Two Air Force generals—Charles Homer and Buster Glosson—tell how they reflected on their Vietnam experiences as they planned and directed the Coalition’s air operations. Six Air Force, Marine, and Navy aviators from two-star rank to lieutenant colonel also relate what air war was like from their perspectives. The commander of the Army aviation battalion who planned in secret the air war’s opening strike—a combined assault by Army AH-64 Apache attack helicopters and Air Force MH-53J Pave Low helicopters against critical Iraqi air-defense radars— and then led the flight of four Apaches that executed it describes the thrilling story of that mission.
Al Santoli’s book is a good mix. It imparts both flavor and interesting detail. But don’t try to read it all in one sitting.
Books of Interest
By Lieutenant Commander Thomas J. Cutler, U.S. Navy (Retired)
Navies in the Nuclear Age: Warships Since 1945
Norman Friedman, Consulting Editor. Annapolis, MD: Naval Institute Press, 1993. 224 pp. Bib. Gloss. Illus. Ind. Photos. $42.95 ($34-46).

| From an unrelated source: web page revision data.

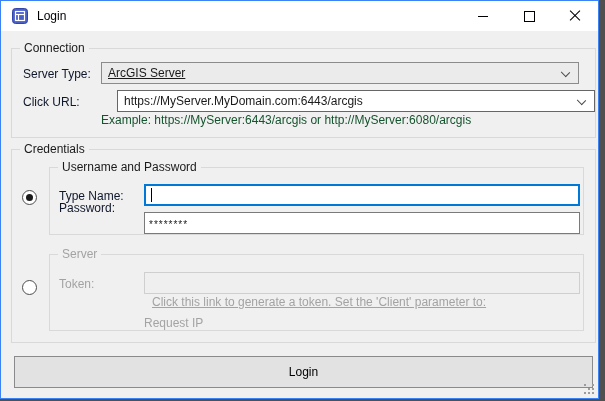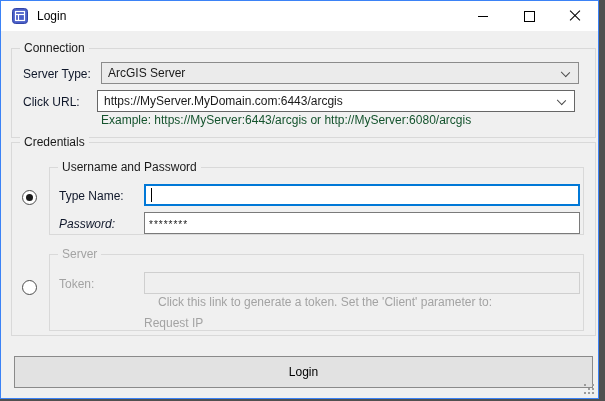--- a/index.html
+++ b/index.html
@@ -108,6 +108,7 @@
   .combo-gray {
     background: #ebebeb;
     border: 1px solid #8b8b8b;
+    text-decoration: underline;
   }
   .combo-white {
     background: #ffffff;

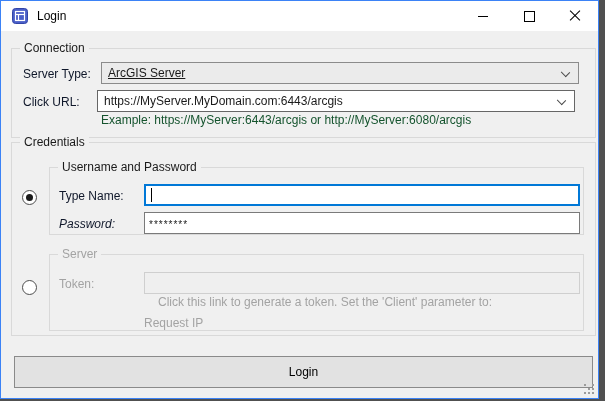--- a/index.html
+++ b/index.html
@@ -241,7 +241,7 @@
   </div>
 
   <span class="lbl" style="left:22px; top:94px;">Click URL:</span>
-  <div class="combo combo-white" style="left:96px; top:89px; width:470px;">
+  <div class="combo combo-white" style="left:116px; top:89px; width:470px;">
     <span>https://MyServer.MyDomain.com:6443/arcgis</span>
     <span class="chevron"></span>
   </div>

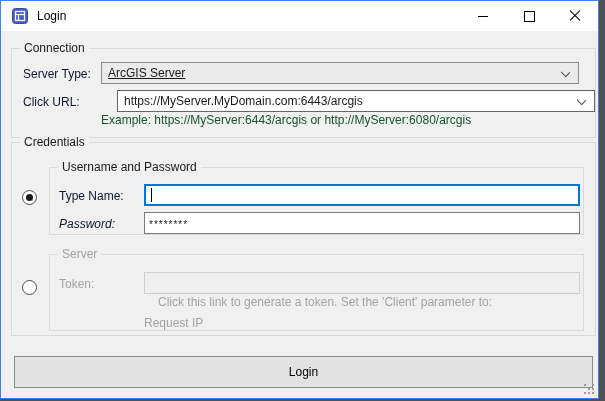--- a/index.html
+++ b/index.html
@@ -247,7 +247,7 @@
   </div>
   <span class="example" style="left:100px; top:112px;">Example: https://MyServer:6443/arcgis or http://MyServer:6080/arcgis</span>
 
-  <div class="groupbox" style="left:10px; top:141px; width:583px; height:192px;">
+  <div class="groupbox" style="left:10px; top:148px; width:583px; height:192px;">
     <span class="legend">Credentials</span>
   </div>
 

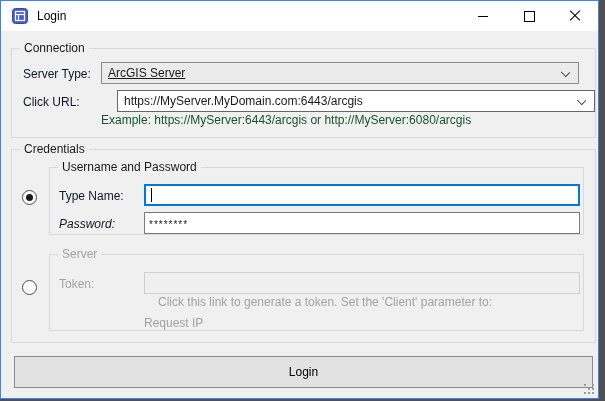--- a/index.html
+++ b/index.html
@@ -260,7 +260,7 @@
     <span class="caret"></span>
     <span></span>
   </div>
-  <span class="lbl" style="left:58px; top:216px;font-style:italic;">Password:</span>
+  <span class="lbl" style="left:58px; top:200px;">Password:</span>
   <div class="textbox normal" style="left:143px; top:211px; width:430px; height:20px;">
     <span class="pw-text">********</span>
   </div>

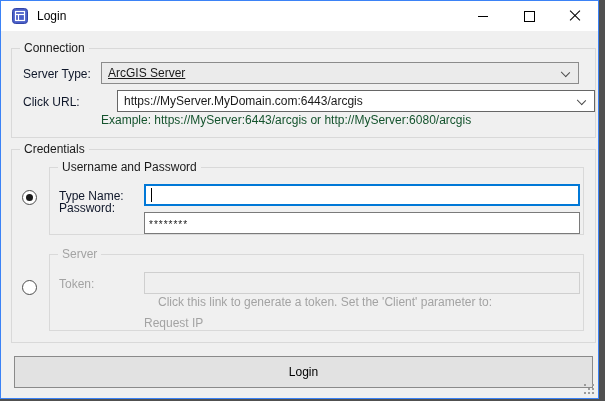--- a/index.html
+++ b/index.html
@@ -273,7 +273,7 @@
   <div class="textbox disabled" style="left:143px; top:271px; width:430px; height:20px;">
     <span></span>
   </div>
-  <span class="hint" style="left:157px; top:294px;">Click this link to generate a token. Set the 'Client' parameter to:</span>
+  <span class="hint" style="left:151px; top:294px;text-decoration:underline;">Click this link to generate a token. Set the 'Client' parameter to:</span>
   <span class="hint" style="left:143px; top:315px;">Request IP</span>
 
   <div class="login-btn">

The advent of nuclear weapons and nuclear propulsion, teamed with new developments in electronics and the replacement of dreadnoughts with submarines and aircraft carriers, dictated a reevaluation of naval tactics and strategy in the post-World War II era. The latest in the 12-volume series Conway’s History of the Ship, this book’s excellent illustrations complement an authoritative and informative text.
The Jeffersonian Gunboat Navy
Spencer C. Tucker. Columbia, SC: University of South Carolina Press, 1993. 280 pp. Append. Bib. Figs. Illus. Ind. Maps. Notes. Tables. $39.95 ($37.95).

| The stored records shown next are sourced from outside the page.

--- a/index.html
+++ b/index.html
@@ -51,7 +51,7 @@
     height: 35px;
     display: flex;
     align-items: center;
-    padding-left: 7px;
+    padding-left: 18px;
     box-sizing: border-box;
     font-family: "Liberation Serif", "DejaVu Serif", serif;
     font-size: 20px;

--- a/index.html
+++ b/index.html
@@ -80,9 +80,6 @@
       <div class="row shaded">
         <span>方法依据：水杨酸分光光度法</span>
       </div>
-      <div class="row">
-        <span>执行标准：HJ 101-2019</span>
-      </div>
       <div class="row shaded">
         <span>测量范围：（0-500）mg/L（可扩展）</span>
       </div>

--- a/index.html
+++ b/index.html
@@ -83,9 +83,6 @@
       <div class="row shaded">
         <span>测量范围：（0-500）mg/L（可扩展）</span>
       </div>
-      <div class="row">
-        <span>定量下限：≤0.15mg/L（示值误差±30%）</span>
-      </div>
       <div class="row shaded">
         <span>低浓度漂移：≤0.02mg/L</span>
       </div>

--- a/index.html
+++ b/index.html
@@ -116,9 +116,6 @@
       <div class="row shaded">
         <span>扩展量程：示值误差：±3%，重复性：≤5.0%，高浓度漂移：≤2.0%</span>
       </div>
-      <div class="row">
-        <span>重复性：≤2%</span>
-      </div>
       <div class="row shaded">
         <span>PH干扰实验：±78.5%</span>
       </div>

For all his greatness in other fields, President Thomas Jefferson’s naval policy was a disaster. Despite its ultimate failure during the War of 1812, the Gunboat Navy was not entirely ill-conceived. In an important historical work, Professor Tucker objectively examines this controversial policy and includes a careful study of the craft themselves.
Cruisers, Corsairs, and Slavers: An Account of the Suppression of the Picaroon, Pirate & Slaver by the Royal Navy during the 19th Century
Basil Lubbock. Glasgow, Scotland: Brown, Son & Ferguson, Ltd., 1993. 459 pp. Append. Bib. Illus. $52.50 ($49.88).

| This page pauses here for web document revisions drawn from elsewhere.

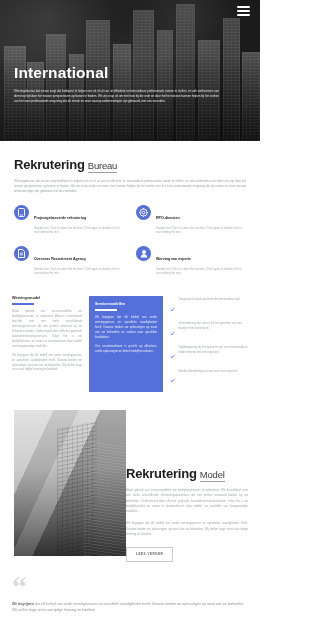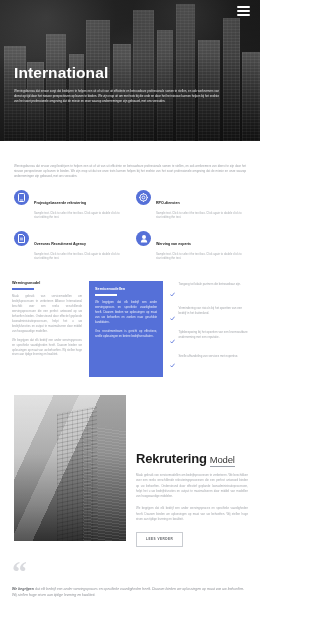--- a/index.html
+++ b/index.html
@@ -224,6 +224,9 @@
   </section>
 
   <section class="sec-services">
+    <h2 class="h2">
+      <span>Rekrutering</span><span class="u">Bureau</span>
+    </h2>
     <p class="lead">Wervingsbureau dat ervoor zorgt bedrijven te helpen een uit of uit van uit efficiënte en betrouwbare professionals samen te stellen, en ook werknemers van dienst te zijn door het nieuwe perspectieven op banen te bieden. We zijn erop uit dat we onze trots kunnen helpen bij het snelste van het soort professionele omgeving dat de missie en onze waarop ondernemingen zijn gebouwd, met ons verouden.</p>
 
     <div class="feat-grid">

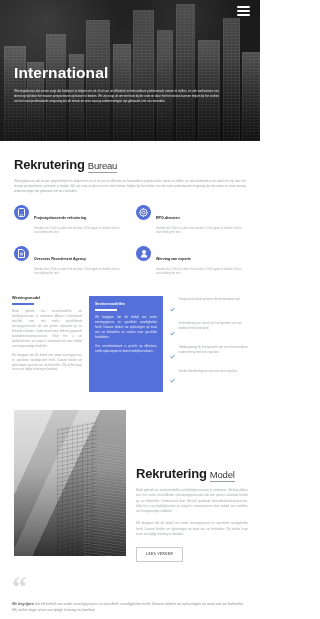--- a/index.html
+++ b/index.html
@@ -134,7 +134,6 @@
     margin-top: 18px;
     display: grid;
     grid-template-columns: 126px 1fr;
-    column-gap: 10px;
     padding-right: 12px;
   }
   .model-photo {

This book refutes the notion that the Royal Navy of the mid-19th century was inactive and stagnant. There was action aplenty in West Indian and African waters and many advances were made in British naval architecture. The book includes rousing accounts of hard-fought actions by small ships, detailed profiles of famous officers of the day, and thorough discussions of the technical development of British warships.
United States Naval History: A Bibliography
Seventh Edition revised by Barbara A. Lynch and John E. Vaida. Washington, DC: Naval Historical Center, 1993. 173 pp. Bib. Ind. $6.50 ($6.50). Paper
Since 1972, the Naval Historical Center has produced this very useful bibliography. This seventh edition contains more than 450 titles but is selective rather than exhaustive. The Foreword suggests that “its primary aim is to identify books and articles for the general reading needs of naval professionals, students, and the public,” and adds that “advanced researchers may find this compilation a useful starting point.” Entries are grouped both by chronological period and subject matter, so that the user may concentrate on a particular historical period (such as World War I) or specific topic (such as naval medicine).